Delete or keep, the chicken or the egg?
In the field of sociology, Wayne Brekhus calls on us to pay specific attention to the invisible, weighing up what isn’t marked as much as what is, the “lack of accent” as well as its reverse. This leads us to reconsider the power relations that exist between individuals and the way in which we homogenise the marked: the one who has (according to others) an accent.
So we are led to Catherine Pascal’s question of how emerging technologies can hone our roles as “citizens” rather than “machines”. To “remove an accent” is to value a dominant type of “accent” while neglecting the fact that other co-factors will participate in the perception of this accent as well as the emergence of discrimination. “Removing the accent” does not remove discrimination. On the contrary, the accent gives voice to identity, thus participating in the phenomena of humanisation, group membership and even empathy: the accent is a channel for otherness.

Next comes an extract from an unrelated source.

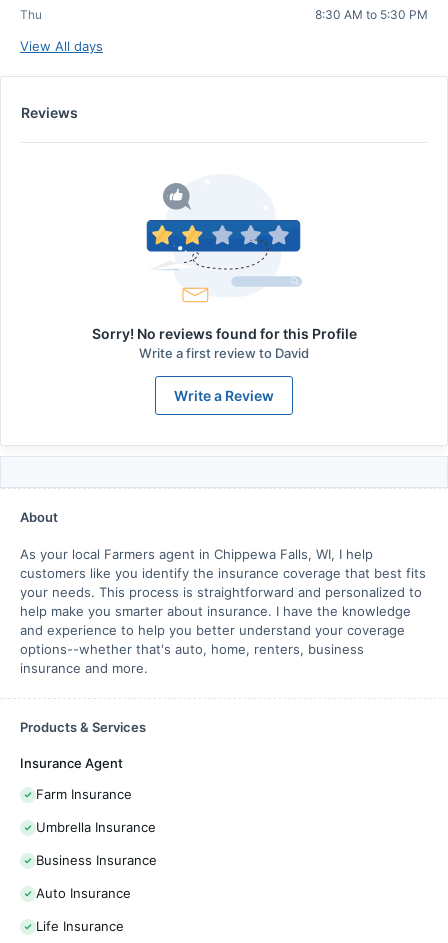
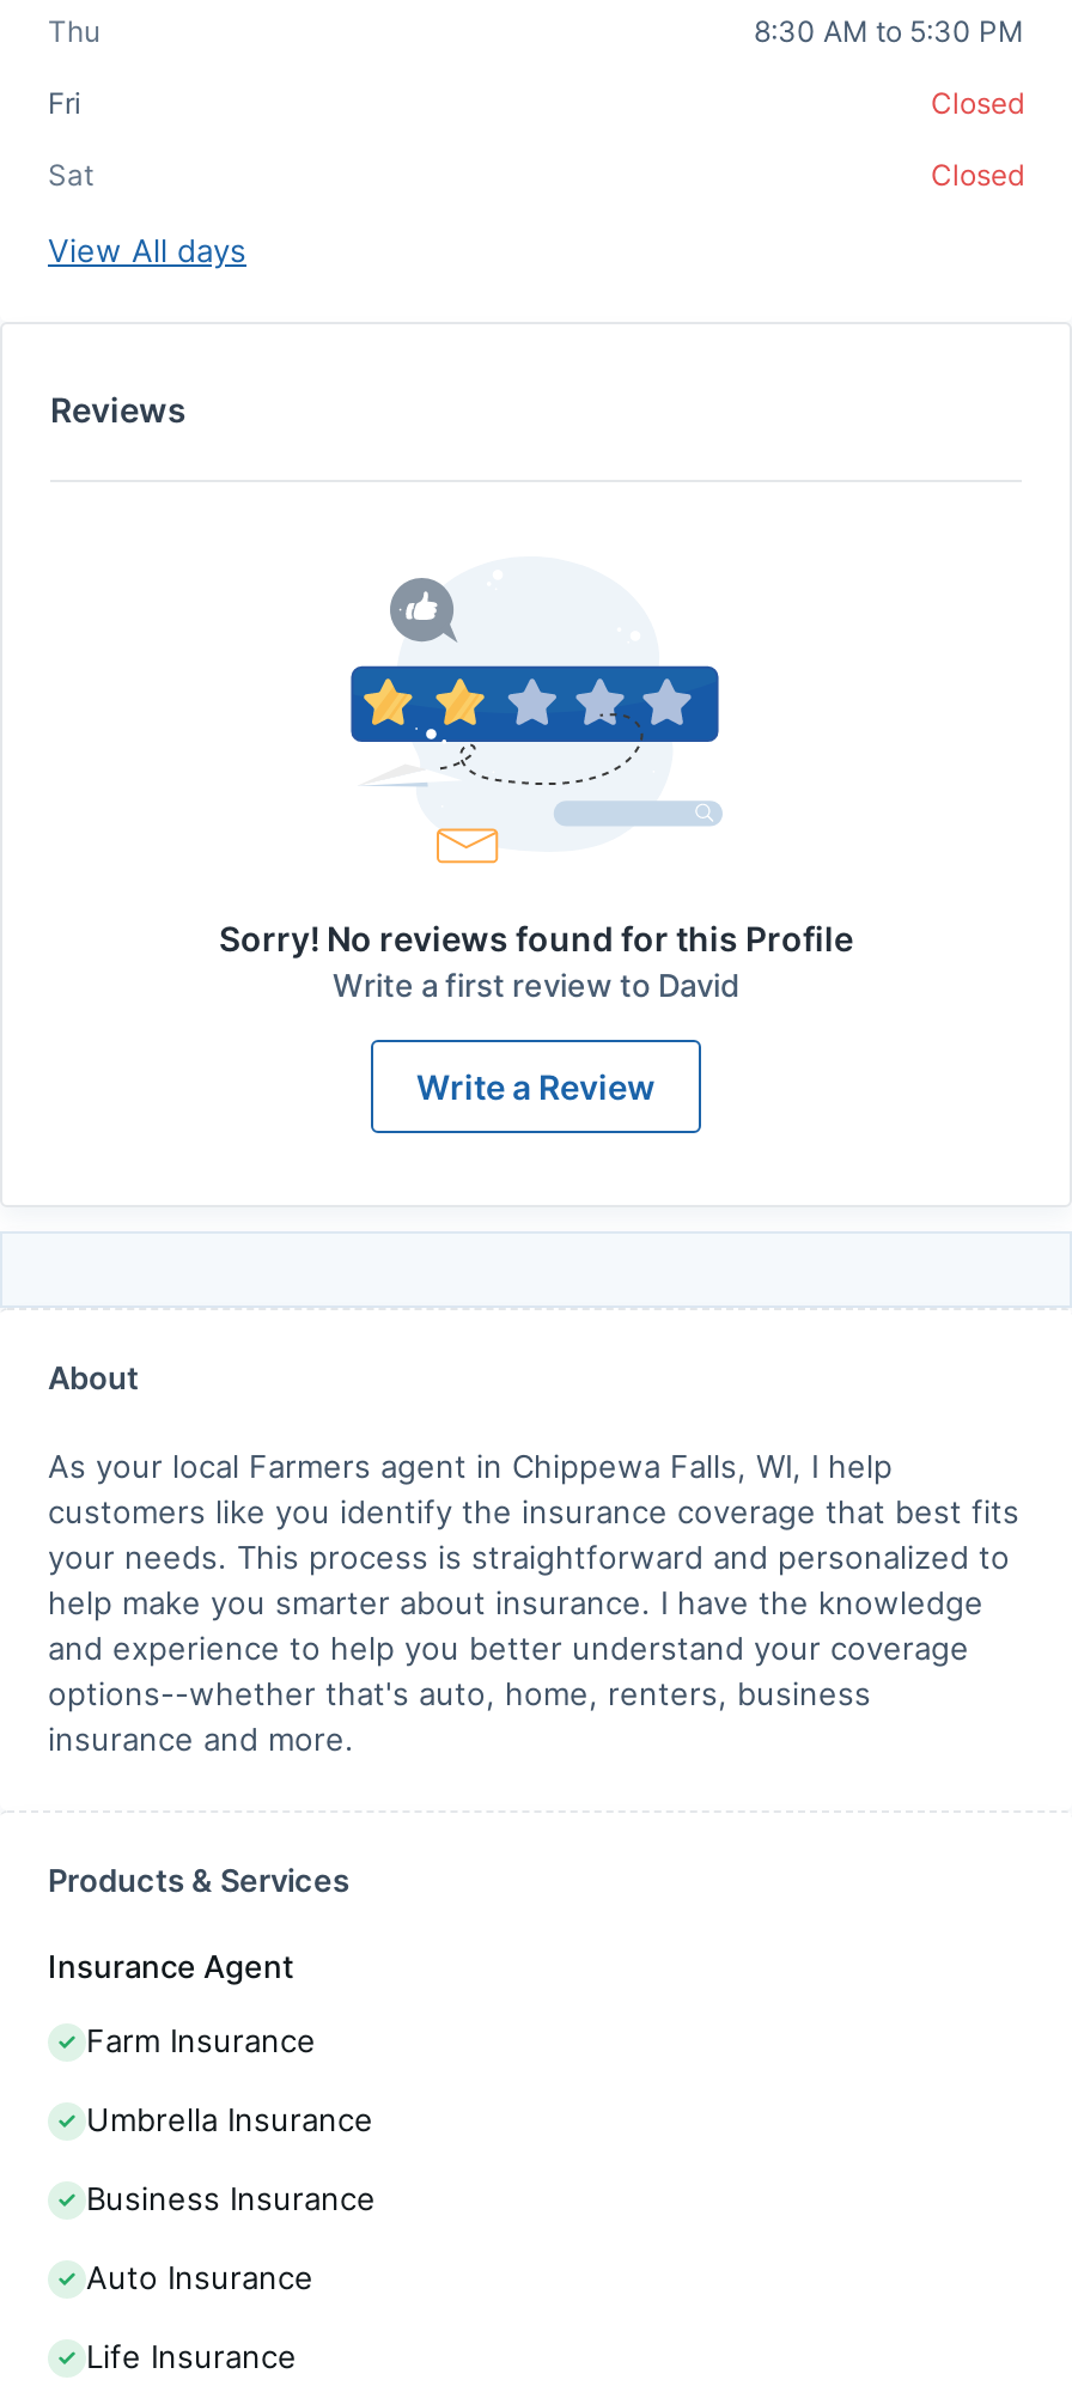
none -> [48,85,1024,193] Fri | Closed | Sat | Closed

If technologies such AI and deep learning offers us untapped possibilities, they can also lead to a dystopia where dehumanisation overshadows priorities such as the common good or diversity, as spelt out in the UNESCO Universal Declaration on Cultural Diversity. Rather than hiding them, it seems necessary to make recruiters aware of how accents can contribute to customer satisfaction and for politicians to take up this issue.
Research projects such as PROSOPHON at the University of Lorraine (France), which bring together researchers in applied linguistics and work psychology, are aimed at making recruiters more aware of their responsibilities in terms of biais awareness, but also at empowering job applicants “with an accent”. By asking the question “Why isn’t this a beautiful thing?”, companies like SANAS remind us why technologies based on internalized oppressions don’t make people happy at work.